De 17 de novembro a 30 de dezembro

Horário: segunda-feira a sábado, das 10h00 às 19h00

Entrada livre

Telefone: 218 844 060 | E-mail: arquivomunicipal@cm-lisboa.pt

 

Sobre o Instituto Português de Fotografia

Celebrando, em 2017, 50 anos de experiência na formação em fotografia, o Instituto Português de Fotografia (IPF) é a mais antiga e prestigiada instituição dedicada à área em Portugal. Neste meio século de ensino de excelência, dedicou-se ainda à promoção dos seus formandos. O IPF é a solução para quem aspira ser profissional da fotografia ou o recurso para os muitos amantes da fotografia que desejam evoluir ou simplesmente potenciar o equipamento de que dispõem, seja uma câmara fotográfica ou um smartphone. Dispõe de uma ampla oferta formativa, inclusivamente para os mais novos – há formações orientadas para crianças a partir dos seis anos de idade.
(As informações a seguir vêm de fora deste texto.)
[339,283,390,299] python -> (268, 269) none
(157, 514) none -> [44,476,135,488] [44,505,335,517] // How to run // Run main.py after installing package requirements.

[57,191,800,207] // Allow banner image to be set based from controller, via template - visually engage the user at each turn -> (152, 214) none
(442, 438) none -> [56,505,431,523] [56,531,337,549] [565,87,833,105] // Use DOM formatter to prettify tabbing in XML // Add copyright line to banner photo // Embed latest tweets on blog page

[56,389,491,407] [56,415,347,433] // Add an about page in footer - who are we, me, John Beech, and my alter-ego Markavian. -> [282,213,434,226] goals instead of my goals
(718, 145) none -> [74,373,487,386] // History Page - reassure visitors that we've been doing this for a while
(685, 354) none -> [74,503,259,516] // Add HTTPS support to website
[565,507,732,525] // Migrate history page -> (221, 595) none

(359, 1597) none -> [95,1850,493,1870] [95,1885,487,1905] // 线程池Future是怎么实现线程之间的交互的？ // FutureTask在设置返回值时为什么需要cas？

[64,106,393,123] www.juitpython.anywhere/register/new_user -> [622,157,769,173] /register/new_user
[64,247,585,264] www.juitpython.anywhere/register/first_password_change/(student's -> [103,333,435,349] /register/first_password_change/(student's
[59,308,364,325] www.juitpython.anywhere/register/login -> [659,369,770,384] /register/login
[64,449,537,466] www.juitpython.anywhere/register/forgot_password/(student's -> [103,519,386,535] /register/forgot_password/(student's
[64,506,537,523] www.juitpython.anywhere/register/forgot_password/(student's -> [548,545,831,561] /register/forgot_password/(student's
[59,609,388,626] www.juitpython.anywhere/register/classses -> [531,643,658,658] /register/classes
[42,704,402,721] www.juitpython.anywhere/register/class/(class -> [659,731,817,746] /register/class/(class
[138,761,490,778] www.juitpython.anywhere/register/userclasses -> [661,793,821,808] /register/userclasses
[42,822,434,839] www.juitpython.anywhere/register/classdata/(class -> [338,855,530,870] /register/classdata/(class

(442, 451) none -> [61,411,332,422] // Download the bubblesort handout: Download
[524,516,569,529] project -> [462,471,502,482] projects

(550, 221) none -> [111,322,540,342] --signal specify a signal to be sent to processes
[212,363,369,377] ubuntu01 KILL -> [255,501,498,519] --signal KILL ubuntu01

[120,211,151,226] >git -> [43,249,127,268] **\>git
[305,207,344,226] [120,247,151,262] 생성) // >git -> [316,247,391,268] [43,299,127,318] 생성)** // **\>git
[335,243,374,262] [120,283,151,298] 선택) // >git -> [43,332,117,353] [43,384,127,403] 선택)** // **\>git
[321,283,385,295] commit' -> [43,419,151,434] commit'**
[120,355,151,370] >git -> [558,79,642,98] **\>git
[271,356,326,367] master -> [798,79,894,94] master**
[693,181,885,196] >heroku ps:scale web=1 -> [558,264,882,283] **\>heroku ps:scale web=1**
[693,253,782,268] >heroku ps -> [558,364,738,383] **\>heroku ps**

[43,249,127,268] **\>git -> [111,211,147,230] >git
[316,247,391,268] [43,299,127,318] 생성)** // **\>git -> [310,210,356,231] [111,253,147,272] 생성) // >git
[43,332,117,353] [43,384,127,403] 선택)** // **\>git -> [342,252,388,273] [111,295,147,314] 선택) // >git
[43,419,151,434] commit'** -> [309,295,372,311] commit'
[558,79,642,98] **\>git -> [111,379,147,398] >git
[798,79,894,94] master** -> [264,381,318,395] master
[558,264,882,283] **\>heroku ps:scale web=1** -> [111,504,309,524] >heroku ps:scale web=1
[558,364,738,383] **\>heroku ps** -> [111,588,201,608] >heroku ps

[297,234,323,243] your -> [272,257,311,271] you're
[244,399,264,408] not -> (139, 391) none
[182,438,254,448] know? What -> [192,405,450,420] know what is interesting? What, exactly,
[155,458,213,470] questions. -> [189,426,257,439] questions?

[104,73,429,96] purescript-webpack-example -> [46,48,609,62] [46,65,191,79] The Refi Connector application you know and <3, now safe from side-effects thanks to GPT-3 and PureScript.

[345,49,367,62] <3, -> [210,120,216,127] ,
Com sede em Lisboa e instalações na cidade do Porto, o IPF é reconhecido pelo Instituto Português da Qualidade (IPQ) como Organismo de Normalização Sectorial para a Fotografia em Portugal e como instituição de formação tem o reconhecimento da DGERT (Direcção-Geral do Emprego e das Relações de Trabalho), sendo ainda membro permanente na ISO, representando Portugal no seu comité de fotografia. Ao longo do seu percurso, organizou inúmeras ações de formação por todo o país, não excluindo a ilhas. As formações IPF estão abertas a pessoas de todas as nacionalidades, tendo recebido já formandos da China, Japão, Rússia, Finlândia, Noruega, Itália, Inglaterra, Holanda, França, Suíça, Espanha, Angola, Moçambique, Colômbia, México, Brasil, Canadá e EUA.